Es muy sencilllo… no hay que hacer ninguna dieta. Hay que aprender a comer. Hay que reeducar el paladar que está saturado de sabores artificiales (bebidas azucardas, saborizadas, aromatizantes y saborizantes químicos en los caldos, snacks, panadería, etc.) para que los sabores naturales le resulten atractivos y placenteros.

  • Hay que aumentar la grasa y la proteína para tener mayor saciedad al mismo tiempo que nutrientes.
  • Hay que recuperar la salud intestinal, y junto con ella el equilibrio hormonal.
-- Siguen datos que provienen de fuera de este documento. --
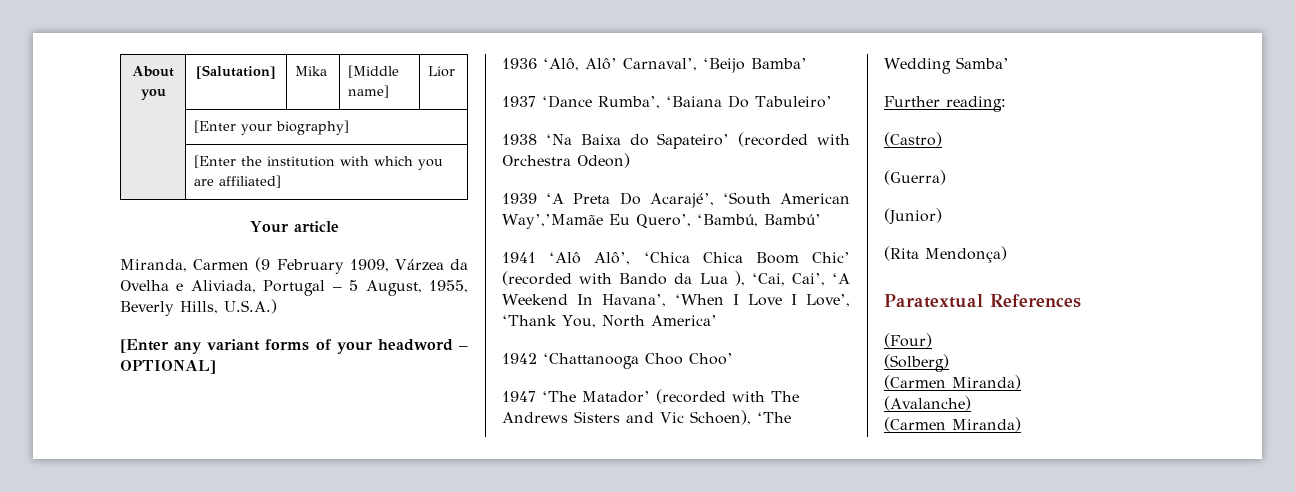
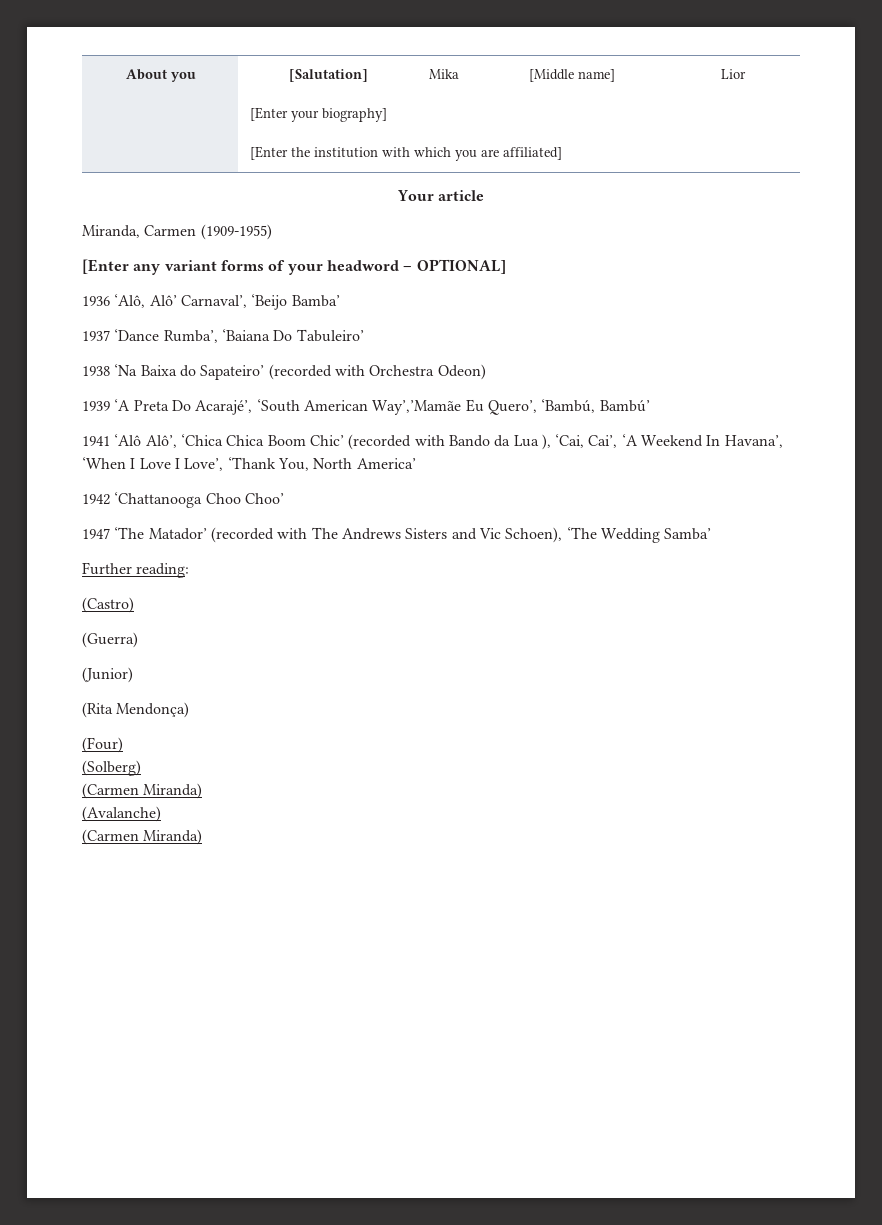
- Miranda, Carmen (9 February 1909, Várzea da Ovelha e Aliviada, Portugal – 5 August, 1955, Beverly Hills, U.S.A.)
+ Miranda, Carmen (1909-1955)
- Paratextual References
  • Y finalmente, hay que mover el c*lo, porque la actividad física acompañada con la alimentación adecuada, pueden transformar tu cuerpo.

No se trata de encajar en ningún molde, en ningún “patrón de belleza”. La belleza está más allá de ser gordx o flacx. Pero un cuerpo que tiene peso de más, no tiene salud, y cuando no hay salud, es más difícil disfrutar de la belleza. Aceptar la diversidad, el ancho de las caderas o de la espalda, la contextura física general o la altura, en fin, aceptar la estructura base de la que partimos, es primordial. Pero desde esa estructura podés elegir cómo y hasta dónde desarrollar la fuerza, la belleza  y la salud de tu cuerpo.